§ PROBLEM REQUIREMENTS
Leave the pictures out, and transcribe the material below exactly from the line with "height: 26px ->" to the line with "font-family: none ->", both lines included.

§ GIVEN DATA
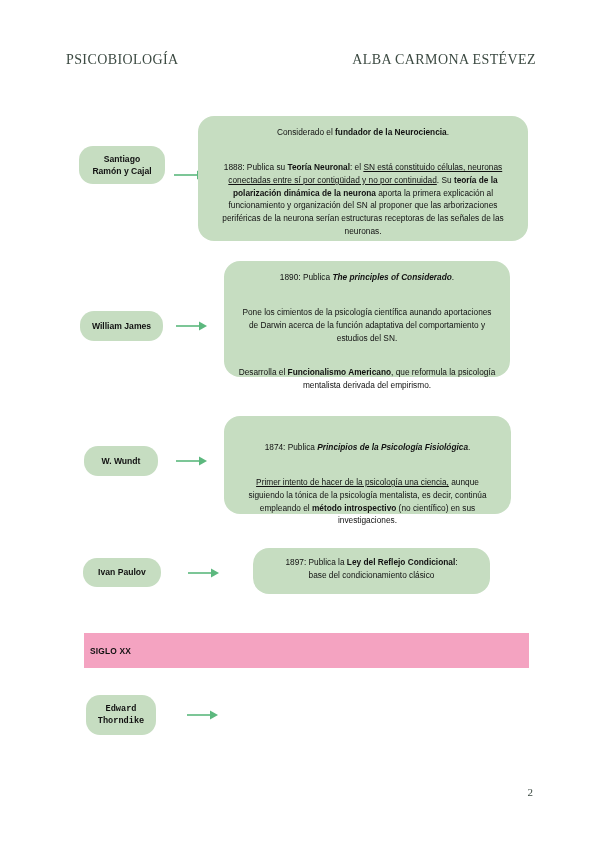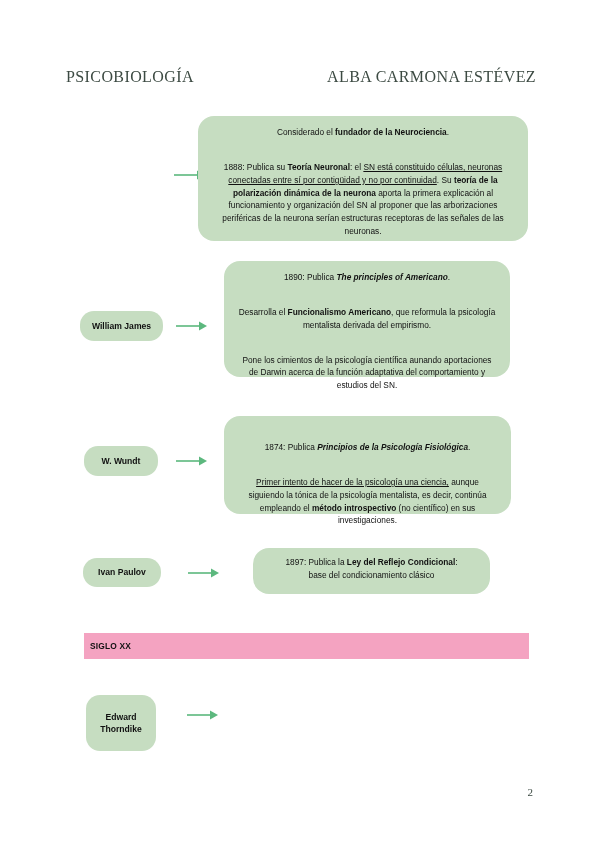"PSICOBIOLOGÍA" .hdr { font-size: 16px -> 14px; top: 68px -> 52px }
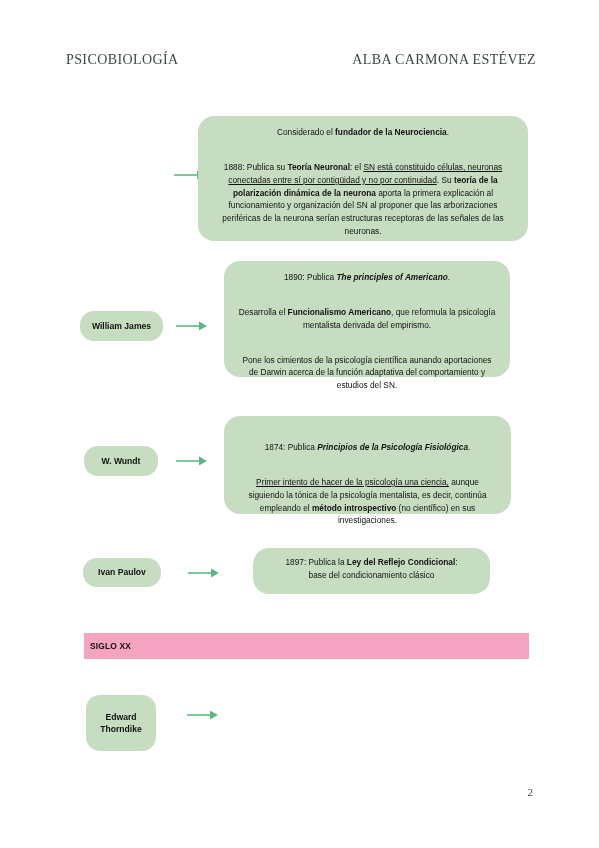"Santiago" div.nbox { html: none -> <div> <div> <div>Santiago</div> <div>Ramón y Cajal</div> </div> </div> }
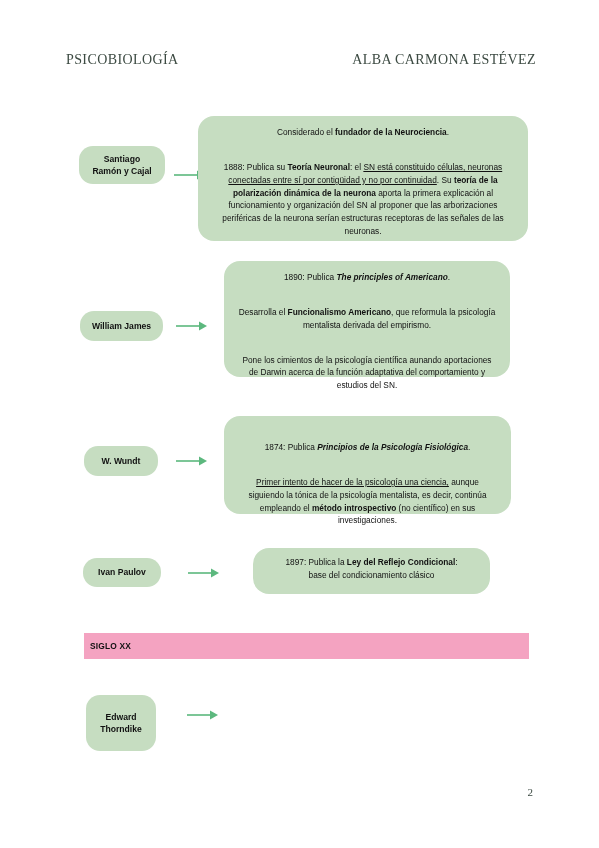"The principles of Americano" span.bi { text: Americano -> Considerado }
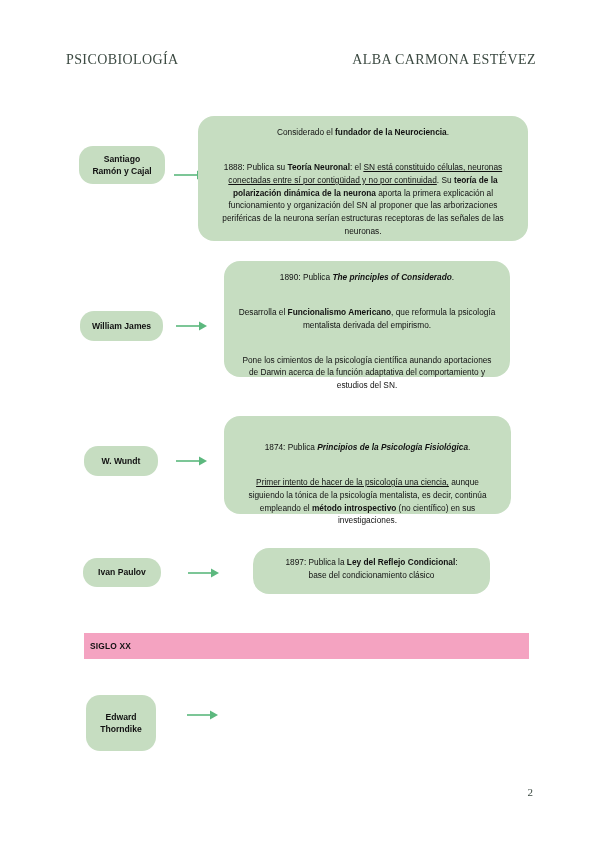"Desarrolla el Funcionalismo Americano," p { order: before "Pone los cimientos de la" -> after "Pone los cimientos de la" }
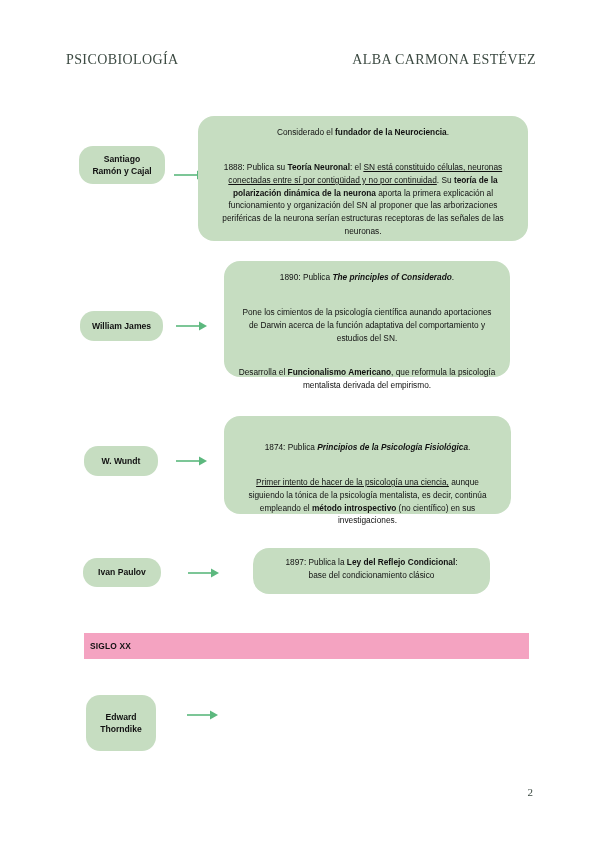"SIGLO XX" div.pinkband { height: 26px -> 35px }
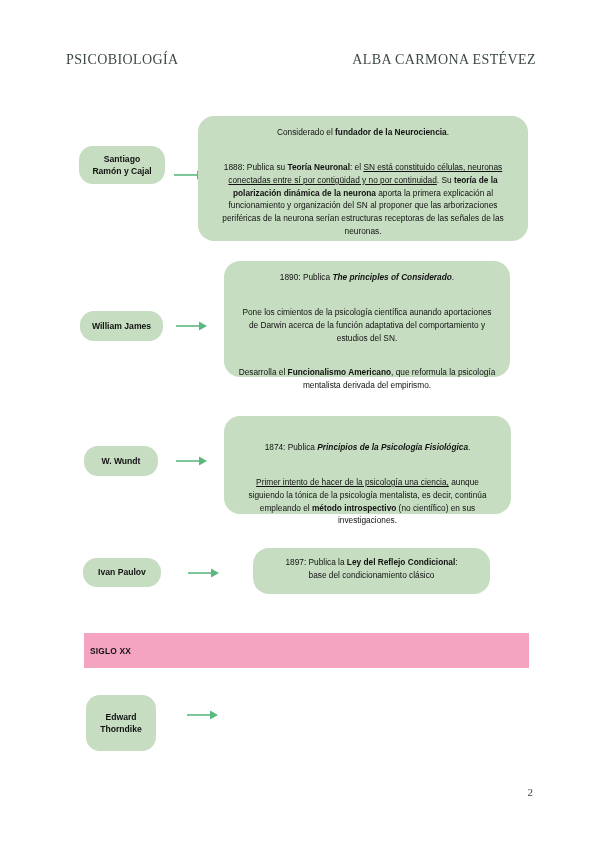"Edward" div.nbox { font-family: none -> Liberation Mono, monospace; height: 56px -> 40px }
* * *
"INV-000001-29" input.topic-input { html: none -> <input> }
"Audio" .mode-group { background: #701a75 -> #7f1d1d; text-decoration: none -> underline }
--
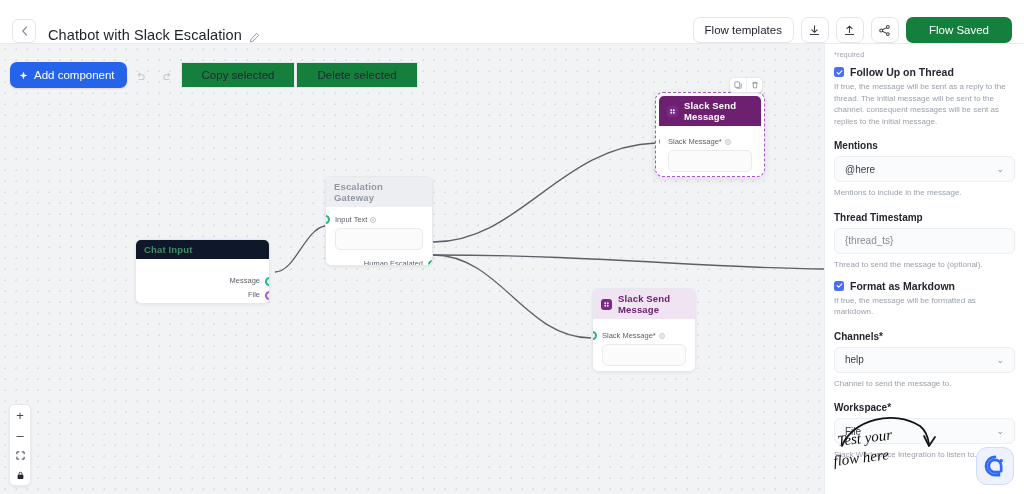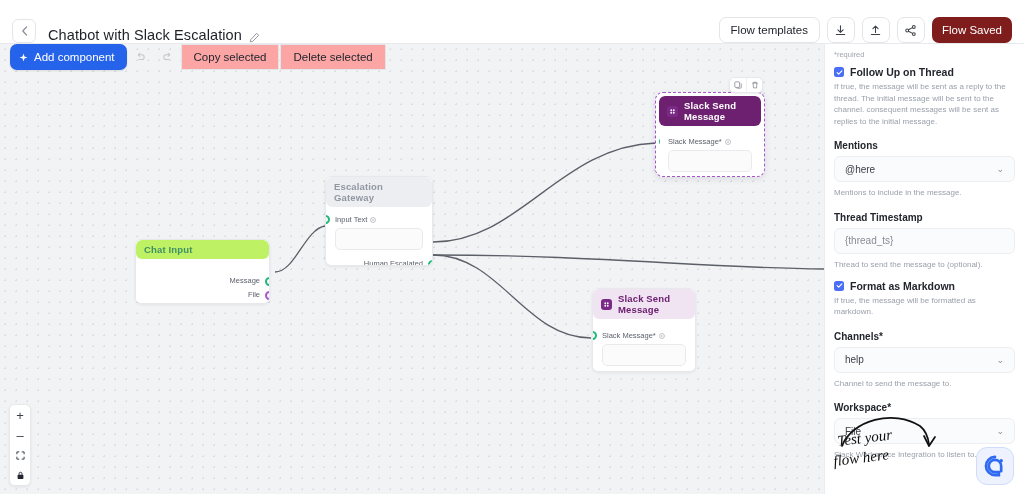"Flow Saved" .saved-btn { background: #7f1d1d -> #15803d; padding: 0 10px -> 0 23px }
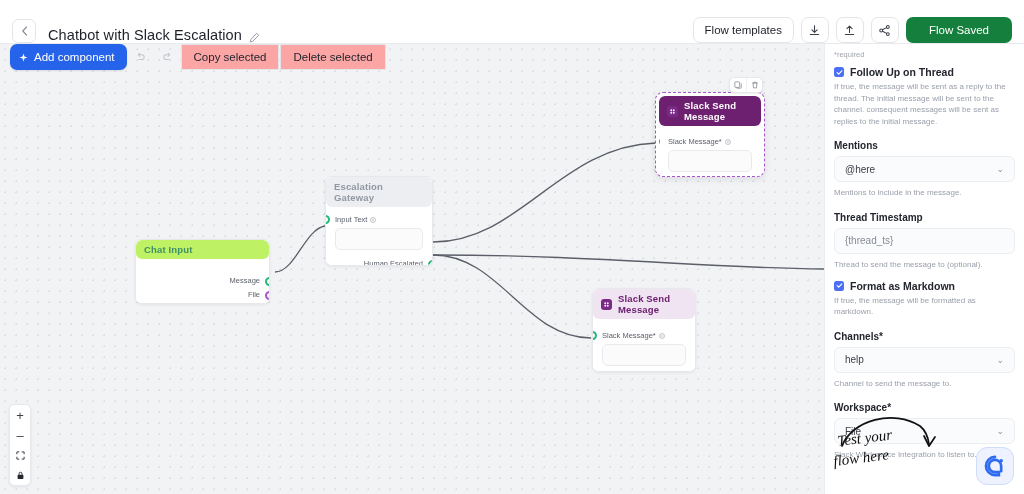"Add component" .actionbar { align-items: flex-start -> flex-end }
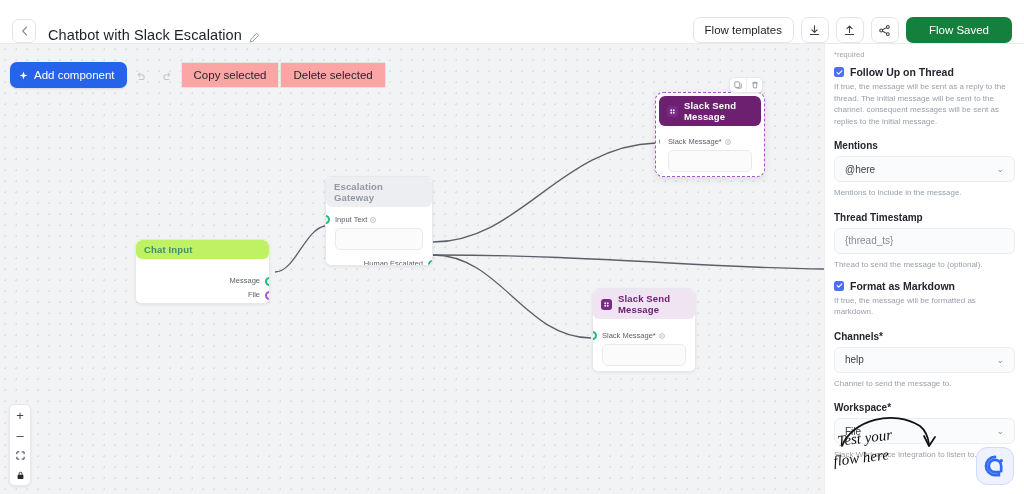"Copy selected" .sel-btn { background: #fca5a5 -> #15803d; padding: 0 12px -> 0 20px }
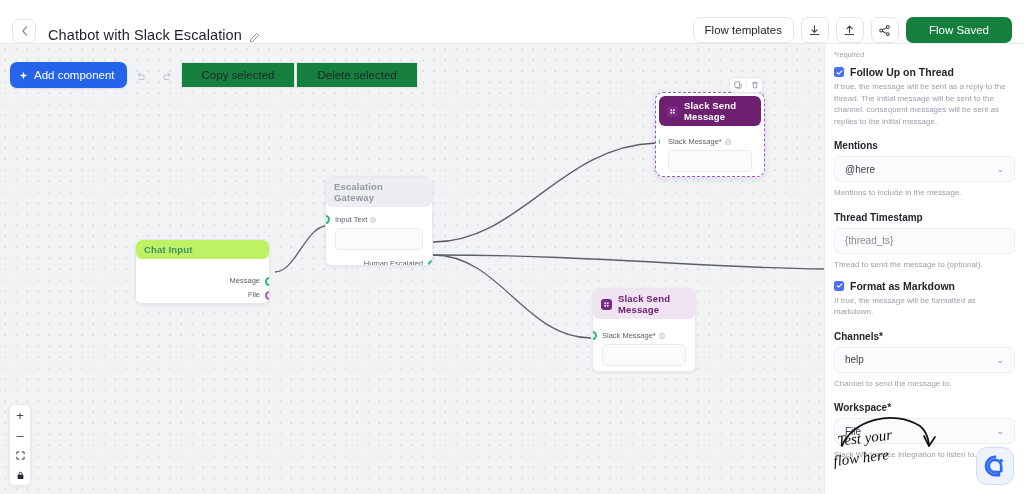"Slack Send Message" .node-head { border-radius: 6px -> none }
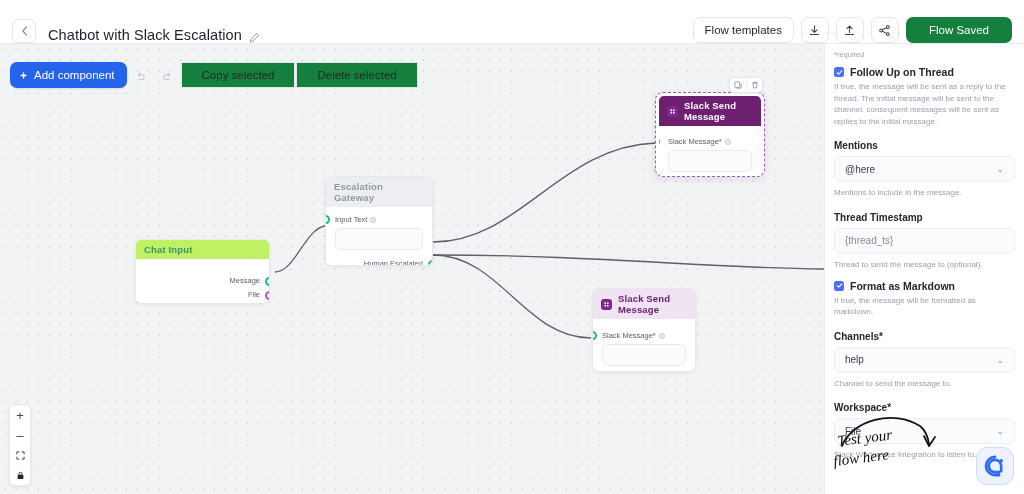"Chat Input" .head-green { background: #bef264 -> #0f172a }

§ SOLUTION
"SIGLO XX" div.pinkband { height: 26px -> 35px }
"Edward" div.nbox { font-family: none -> Liberation Mono, monospace; height: 56px -> 40px }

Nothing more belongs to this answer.